*** Listed records ***

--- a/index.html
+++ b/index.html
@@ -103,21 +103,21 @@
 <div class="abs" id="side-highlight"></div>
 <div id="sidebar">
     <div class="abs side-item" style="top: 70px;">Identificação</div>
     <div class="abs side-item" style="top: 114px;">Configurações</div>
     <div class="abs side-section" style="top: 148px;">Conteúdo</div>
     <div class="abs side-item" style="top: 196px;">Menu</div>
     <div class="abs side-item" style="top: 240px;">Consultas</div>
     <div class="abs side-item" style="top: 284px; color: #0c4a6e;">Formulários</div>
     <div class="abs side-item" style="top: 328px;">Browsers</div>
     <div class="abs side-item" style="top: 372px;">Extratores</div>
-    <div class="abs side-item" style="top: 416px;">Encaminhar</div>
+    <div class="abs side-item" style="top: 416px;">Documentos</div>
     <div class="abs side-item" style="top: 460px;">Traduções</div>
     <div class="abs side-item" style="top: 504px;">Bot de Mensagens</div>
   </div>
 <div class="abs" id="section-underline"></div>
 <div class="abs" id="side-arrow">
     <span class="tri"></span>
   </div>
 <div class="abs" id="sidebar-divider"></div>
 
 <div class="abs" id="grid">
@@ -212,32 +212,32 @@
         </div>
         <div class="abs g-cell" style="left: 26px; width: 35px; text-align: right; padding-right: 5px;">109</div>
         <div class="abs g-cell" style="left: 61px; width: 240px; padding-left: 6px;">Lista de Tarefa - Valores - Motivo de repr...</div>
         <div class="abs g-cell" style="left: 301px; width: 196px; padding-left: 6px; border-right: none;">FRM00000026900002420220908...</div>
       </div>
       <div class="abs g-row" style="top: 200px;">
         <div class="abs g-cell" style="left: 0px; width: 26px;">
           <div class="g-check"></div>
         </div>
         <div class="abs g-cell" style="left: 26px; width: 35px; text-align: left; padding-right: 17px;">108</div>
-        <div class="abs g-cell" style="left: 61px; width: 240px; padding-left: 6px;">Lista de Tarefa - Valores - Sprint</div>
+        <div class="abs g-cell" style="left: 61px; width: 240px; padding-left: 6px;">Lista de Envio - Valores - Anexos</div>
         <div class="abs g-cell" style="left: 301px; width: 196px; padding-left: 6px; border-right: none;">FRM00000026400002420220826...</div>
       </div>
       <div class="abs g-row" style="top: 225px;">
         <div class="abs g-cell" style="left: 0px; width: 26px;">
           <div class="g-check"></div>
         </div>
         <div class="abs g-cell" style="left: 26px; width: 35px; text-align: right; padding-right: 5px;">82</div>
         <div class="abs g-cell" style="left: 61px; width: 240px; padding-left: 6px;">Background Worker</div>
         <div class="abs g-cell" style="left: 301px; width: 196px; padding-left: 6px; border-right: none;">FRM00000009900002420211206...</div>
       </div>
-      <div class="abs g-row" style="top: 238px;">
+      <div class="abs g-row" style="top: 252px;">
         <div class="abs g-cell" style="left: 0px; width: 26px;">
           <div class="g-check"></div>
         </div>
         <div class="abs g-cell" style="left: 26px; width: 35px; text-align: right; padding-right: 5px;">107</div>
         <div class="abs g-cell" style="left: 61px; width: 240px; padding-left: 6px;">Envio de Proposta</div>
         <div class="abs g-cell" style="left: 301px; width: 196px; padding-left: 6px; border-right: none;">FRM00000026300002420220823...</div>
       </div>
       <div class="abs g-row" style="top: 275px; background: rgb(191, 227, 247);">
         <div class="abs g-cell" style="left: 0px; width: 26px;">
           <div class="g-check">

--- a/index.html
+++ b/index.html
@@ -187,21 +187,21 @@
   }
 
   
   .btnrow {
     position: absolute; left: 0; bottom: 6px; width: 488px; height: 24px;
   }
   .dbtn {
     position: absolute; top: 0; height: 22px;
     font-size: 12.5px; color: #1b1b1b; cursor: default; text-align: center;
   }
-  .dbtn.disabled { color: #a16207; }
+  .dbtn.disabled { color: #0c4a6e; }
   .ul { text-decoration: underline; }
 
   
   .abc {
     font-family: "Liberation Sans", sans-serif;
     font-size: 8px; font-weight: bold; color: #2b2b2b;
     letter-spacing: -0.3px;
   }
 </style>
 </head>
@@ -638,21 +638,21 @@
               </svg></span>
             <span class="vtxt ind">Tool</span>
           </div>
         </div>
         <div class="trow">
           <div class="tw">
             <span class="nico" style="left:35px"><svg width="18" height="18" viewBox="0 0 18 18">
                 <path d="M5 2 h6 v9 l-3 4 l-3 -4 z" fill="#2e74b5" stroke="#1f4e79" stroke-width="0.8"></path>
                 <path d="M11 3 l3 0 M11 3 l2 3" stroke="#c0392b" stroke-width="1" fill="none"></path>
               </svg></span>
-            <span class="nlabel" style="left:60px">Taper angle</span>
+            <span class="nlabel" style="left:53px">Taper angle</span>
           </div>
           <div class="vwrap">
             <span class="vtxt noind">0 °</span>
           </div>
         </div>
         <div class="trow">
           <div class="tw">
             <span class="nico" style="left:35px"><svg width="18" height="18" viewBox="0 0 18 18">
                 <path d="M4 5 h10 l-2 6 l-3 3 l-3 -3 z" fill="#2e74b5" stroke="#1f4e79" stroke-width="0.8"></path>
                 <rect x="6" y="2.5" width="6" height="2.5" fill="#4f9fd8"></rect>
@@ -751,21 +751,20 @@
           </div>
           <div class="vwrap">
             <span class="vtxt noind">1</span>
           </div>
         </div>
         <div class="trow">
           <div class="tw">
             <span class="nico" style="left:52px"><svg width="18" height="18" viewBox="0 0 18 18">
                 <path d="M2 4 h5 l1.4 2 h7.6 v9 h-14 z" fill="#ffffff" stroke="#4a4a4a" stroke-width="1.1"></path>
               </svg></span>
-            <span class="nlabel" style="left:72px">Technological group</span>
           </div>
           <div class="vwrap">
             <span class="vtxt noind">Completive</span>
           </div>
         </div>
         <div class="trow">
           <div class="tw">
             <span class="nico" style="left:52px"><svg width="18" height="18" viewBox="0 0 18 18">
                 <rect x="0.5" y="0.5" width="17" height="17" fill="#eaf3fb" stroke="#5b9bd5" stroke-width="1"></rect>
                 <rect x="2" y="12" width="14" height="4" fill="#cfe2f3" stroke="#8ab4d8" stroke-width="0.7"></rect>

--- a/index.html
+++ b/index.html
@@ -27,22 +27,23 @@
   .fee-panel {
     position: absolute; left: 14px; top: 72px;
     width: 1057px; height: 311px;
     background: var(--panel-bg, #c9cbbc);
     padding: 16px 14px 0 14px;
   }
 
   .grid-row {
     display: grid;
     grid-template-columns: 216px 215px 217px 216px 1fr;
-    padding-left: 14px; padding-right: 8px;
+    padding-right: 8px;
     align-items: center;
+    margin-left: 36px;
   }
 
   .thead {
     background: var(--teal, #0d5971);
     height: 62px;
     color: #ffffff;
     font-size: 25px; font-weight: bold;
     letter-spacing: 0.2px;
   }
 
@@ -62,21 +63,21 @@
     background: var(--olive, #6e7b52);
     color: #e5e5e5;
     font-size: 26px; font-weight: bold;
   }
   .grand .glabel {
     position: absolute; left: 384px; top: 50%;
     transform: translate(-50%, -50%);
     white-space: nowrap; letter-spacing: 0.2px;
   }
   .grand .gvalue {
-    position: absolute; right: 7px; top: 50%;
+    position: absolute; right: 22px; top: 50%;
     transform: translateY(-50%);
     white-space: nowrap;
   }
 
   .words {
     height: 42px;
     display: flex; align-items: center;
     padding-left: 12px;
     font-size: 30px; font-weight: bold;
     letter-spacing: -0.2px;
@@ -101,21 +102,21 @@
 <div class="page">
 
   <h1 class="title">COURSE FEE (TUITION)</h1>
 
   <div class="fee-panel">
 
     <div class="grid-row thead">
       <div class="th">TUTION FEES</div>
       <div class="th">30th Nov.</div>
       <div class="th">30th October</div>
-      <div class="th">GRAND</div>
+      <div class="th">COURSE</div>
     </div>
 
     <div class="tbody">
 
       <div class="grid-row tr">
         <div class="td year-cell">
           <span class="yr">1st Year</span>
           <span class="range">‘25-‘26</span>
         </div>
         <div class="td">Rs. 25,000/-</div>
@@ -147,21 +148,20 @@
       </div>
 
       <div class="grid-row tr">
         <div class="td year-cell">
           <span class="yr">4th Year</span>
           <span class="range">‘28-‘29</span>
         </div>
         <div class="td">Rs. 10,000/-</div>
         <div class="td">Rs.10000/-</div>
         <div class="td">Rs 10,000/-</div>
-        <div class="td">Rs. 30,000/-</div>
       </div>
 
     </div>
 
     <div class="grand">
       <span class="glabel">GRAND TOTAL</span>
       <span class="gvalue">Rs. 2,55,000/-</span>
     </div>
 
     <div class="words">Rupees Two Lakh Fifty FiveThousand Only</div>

*** End of Listed records ***

▸ Your objective
All lines with the word "Tarefa" need to be copied from the data above.

▸ Solution below
         <div class="abs g-cell" style="left: 61px; width: 240px; padding-left: 6px;">Lista de Tarefa - Valores - Motivo de repr...</div>
-        <div class="abs g-cell" style="left: 61px; width: 240px; padding-left: 6px;">Lista de Tarefa - Valores - Sprint</div>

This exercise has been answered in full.